Camp a balancing act as Patriots prepare to be without Brady
FOXBOROUGH — In many ways, the New England Patriots enter their 2016 training camp as close as they've been in 19 months to ridding themselves of the cloud that has trailed them since the "Deflategate" saga began.
They got a respite last season after Tom Brady was allowed to play when his appeal of a four-game suspension handed down by the league for his involvement in a scheme to underinflate footballs during the 2015 AFC championship game was overturned.
The NFL challenged that ruling, and the league's punishment was reinstated by an appeals court in April. That same court denied Brady's petition for a rehearing of its decision July 13, and Brady — who will turn 39 on Aug. 3 — finally decided to end his legal fight by announcing he would accept his suspension.
It means the Patriots will open camp July 27 knowing the cornerstone of their franchise won't be available for the first quarter of the season. But it will allow them to use the unfavorable outcome to get a meaningful evaluation of Brady understudy Jimmy Garoppolo.
The 24-year-old has Brady's 100-watt smile and similarly entered the NFL with an underrated college resume. But he has completed just 20 passes as a backup the past two years — hardly the sample size the Patriots need to know whether he can be Brady's replacement long term.
So what Garoppolo shows in camp, and during his upcoming four-game audition, will go a long way toward dictating that.
"Obviously experience always helps, but to be honest it really doesn't change much for me," Garoppolo said last month when asked if having gone through uncertainly last season surrounding Brady helped prepare him for this offseason. "Whether it happened last year or didn't happen, I'm pretty much going about it the same way, so just enjoying the process right now."
Toss in preseason questions about New England's running game as starter Dion Lewis works his way back from knee surgery, the offensive line's ability to bounce back following its own injury-plagued season, plus the addition of free agents like tight end Martellus Bennett, and it adds to the intrigue for a franchise that has made it to at least the AFC title game in each of the last five seasons.

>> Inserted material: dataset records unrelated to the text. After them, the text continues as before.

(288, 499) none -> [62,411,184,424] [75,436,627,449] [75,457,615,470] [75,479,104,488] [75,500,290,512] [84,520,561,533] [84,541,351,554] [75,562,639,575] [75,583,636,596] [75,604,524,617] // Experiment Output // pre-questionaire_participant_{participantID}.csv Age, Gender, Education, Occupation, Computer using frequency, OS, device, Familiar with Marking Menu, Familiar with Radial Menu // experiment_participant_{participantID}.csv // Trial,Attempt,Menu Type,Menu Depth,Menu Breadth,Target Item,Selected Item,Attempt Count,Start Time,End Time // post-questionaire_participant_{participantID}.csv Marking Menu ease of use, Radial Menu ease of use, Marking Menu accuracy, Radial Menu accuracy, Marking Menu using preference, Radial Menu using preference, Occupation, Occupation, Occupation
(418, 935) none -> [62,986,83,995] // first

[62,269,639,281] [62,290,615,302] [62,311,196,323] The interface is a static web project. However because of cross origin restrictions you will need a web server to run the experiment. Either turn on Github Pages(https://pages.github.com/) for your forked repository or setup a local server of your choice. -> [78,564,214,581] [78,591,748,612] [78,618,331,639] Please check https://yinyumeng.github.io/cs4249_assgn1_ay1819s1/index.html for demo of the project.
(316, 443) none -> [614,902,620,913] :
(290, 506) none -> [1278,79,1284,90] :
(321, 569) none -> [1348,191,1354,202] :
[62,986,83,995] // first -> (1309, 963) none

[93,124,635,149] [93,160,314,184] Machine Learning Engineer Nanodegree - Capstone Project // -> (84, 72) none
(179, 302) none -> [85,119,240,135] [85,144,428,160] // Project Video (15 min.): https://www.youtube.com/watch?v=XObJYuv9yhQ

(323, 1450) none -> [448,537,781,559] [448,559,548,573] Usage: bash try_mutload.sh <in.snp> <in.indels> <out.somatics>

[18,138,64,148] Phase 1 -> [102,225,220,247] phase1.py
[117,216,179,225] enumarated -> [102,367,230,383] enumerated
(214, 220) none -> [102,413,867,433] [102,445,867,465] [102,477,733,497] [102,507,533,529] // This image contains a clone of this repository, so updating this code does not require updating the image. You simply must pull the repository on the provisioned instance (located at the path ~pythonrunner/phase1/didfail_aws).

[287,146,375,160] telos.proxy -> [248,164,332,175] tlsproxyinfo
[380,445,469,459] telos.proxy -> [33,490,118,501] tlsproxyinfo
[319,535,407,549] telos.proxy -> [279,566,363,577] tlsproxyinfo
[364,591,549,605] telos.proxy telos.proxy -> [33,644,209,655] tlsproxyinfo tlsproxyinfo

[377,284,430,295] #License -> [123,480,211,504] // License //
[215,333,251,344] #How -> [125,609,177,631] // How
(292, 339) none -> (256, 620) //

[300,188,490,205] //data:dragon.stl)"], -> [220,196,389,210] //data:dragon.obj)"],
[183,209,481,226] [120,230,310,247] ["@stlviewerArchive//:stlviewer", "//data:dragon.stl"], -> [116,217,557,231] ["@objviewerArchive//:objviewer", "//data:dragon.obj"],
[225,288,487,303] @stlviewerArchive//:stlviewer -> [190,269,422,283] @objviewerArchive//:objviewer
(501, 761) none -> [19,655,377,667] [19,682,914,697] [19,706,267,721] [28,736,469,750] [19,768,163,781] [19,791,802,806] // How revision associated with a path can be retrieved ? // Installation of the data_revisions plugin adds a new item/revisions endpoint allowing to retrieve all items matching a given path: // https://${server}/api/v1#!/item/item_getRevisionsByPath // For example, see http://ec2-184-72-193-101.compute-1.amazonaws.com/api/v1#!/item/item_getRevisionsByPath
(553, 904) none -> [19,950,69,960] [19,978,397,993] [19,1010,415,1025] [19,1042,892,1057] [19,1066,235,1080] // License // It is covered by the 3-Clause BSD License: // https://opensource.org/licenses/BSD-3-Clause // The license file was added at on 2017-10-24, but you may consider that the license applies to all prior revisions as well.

Here are some other things to watch for during Patriots training camp:
ROOKIE WATCH: New England already has a solid core at cornerback in Logan Ryan and Malcolm Butler. But the addition of rookie and former Alabama standout Cyrus Jones is huge in two key areas. Jones proved he had the skillset of a cover cornerback during his final college season, but look for Bill Belichick to take a long look at him on special teams. Jones shined as a punt returner in 2015, returning four for touchdowns on just 42 attempts.
TWEAKING THE O-LINE: One of the lasting images of the Patriots' AFC title game loss was Brady repeatedly having to pick himself up after enduring a barrage of Broncos' knockdowns or sacks. The Patriots are hoping help has arrived via the draft with the additions of North Carolina State lineman Joe Thuney and Illinois guard Ted Karras. Thuney didn't allow a sack in an Atlantic Coast Conference game his entire senior year. Karras enters his first NFL training camp with lengthy football pedigree that includes seven members of his family that played football in the Big Ten, with four going on to NFL careers.
GRONK GETS SOME COMPANY: New England has leaned on Rob Gronkowski over the past two years, and it's at times taken its toll on the freewheeling tight end. The Patriots got him some company by trading for eight-year veteran Martellus Bennett. Bennett said he's adapting to New England, but hasn't lost the big personality he's become known for in various NFL locker rooms. "Dr. Seuss said no one can be youer than you," Bennett said. "So I can only be one person, so I just try to be who I am and don't change there."
LEWIS RETURNS: This will be a big camp for the backfield. Not only is Lewis coming back from knee surgery, but LeGarrette Blount is coming back from a hip injury. After his first workout last month since his November surgery, Lewis said he's taking nothing for granted. "Just cherish football," Lewis said. "I love football and when I'm away from it, it (stunk). So I told myself I'm gonna work as hard as possible to be back as fast as possible, and I'm just still trying to get better and stronger every day."